偶然からの必然
第3章 何でここに…
「当店は、指名制とお任せ制に分かれております。指名の場合は、指名された者が他のお客様のところにいる場合、その者が席に来るまでに少々お時間がかかります。
待っているその間は、手の空いてる者がお客様の対応をいたしますので、ご安心ください。

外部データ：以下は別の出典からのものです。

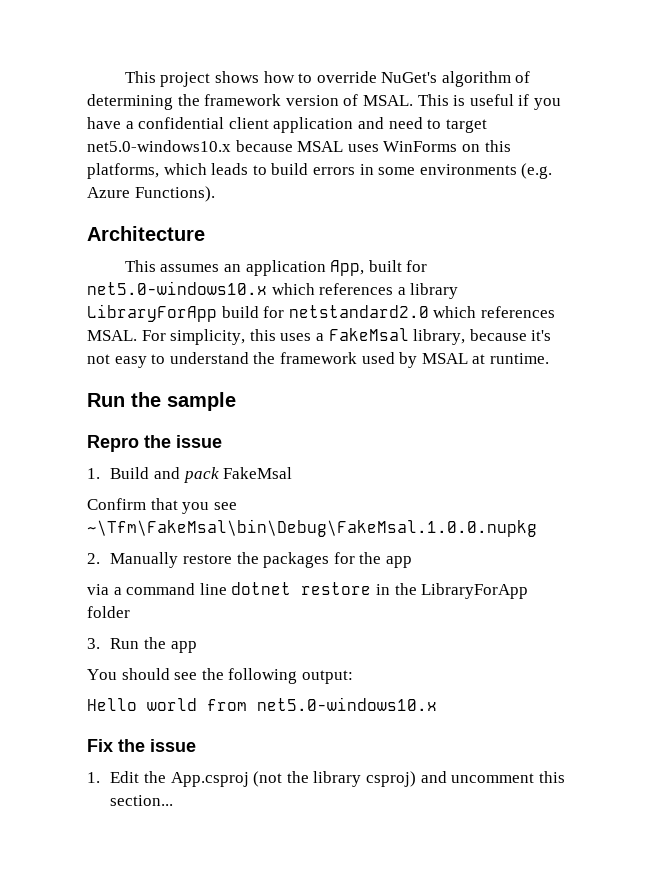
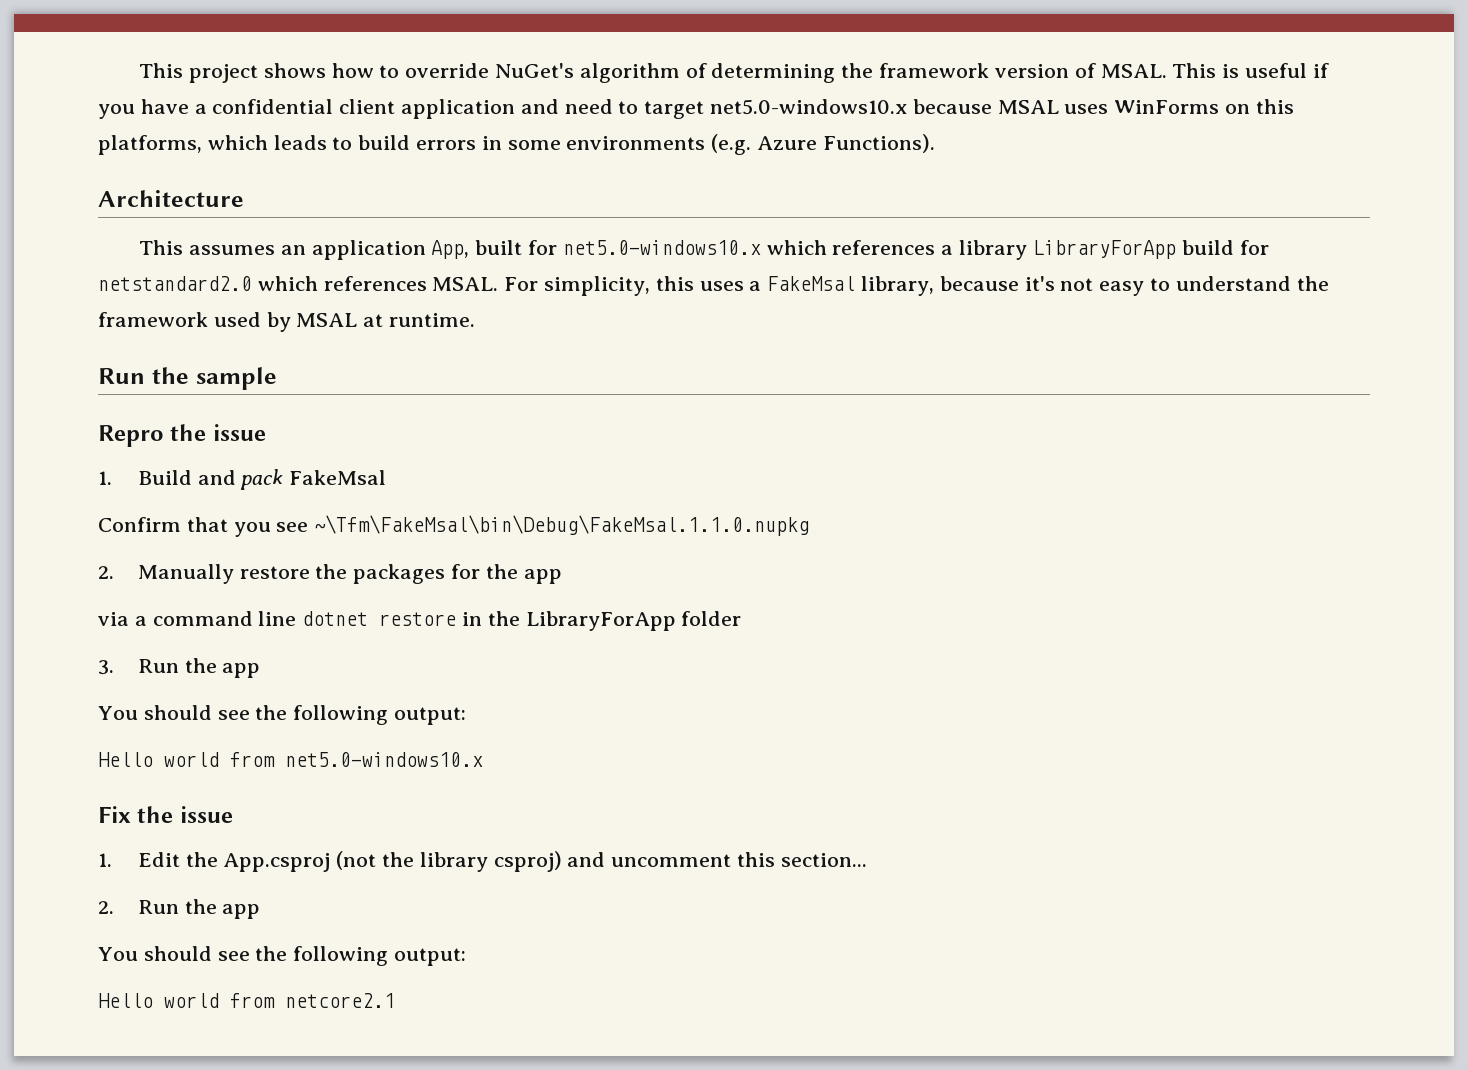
- Confirm that you see ~\Tfm\FakeMsal\bin\Debug\FakeMsal.1.0.0.nupkg
+ Confirm that you see ~\Tfm\FakeMsal\bin\Debug\FakeMsal.1.1.0.nupkg
+ 2. Run the app
+ You should see the following output:
+ Hello world from netcore2.1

一方、お任せ制はその時に手の空いている者が対応する、ローテーション形式になっております。
説明だけでは少々分かりにくいと思いますので、
早速試してみるのがよろしいかと。
申し遅れました。私は十六夜(いざよい)、と申します。
では、指名制に致しますか、それともお任せせいに致しますか?」
「あの…知り合いがここで働いてて、名刺をもらったんですけど…」
「見せていただせますか?」
十六夜さんにそう言われ、私は雅くんに貰った名刺を出した。
「ああ、貴方でしたか。別のバイト先の先輩とは。すぐに呼んで参りますので、先にお席に行ってお待ちください。そちらのお客様はいかが致しましょう?」
「あー、私はお任せ制で。」
と、旭は答えた。
「じゃあ、この子には俺がつくね。」
と言って、翡翠さんはウインクをした。
そして席へと案内され、雅くんが来るのを待った。
「それにしても君、可愛いね〜」
「いえ、そんなことは…」
「名前なんて言うの?」
と、どんどん翡翠さんのペースに飲み込まれて行く私。
「ち、千景です…」
「千景ちゃんかぁ〜、君は?」
「旭です。」
「そっかー、二人とも可愛い名前だね!」
「えー、名前だけですかぁ〜?」
「そんなことないよ、名前も姿も声も、全部可愛い。」
と、翡翠さんは旭を口説いていた。
み、雅くんもあんなこと言ってたりするのかな…?
だとしたら、今度カフェで会う時どんな顔して会えば…
などと、色々考えていると…
聞き覚えのある、元気な声がした。
「千景さーん!遅くなってすみません!!」
と、雅くんがやってきた。
その姿はカフェでみる時よりも大人っぽかった。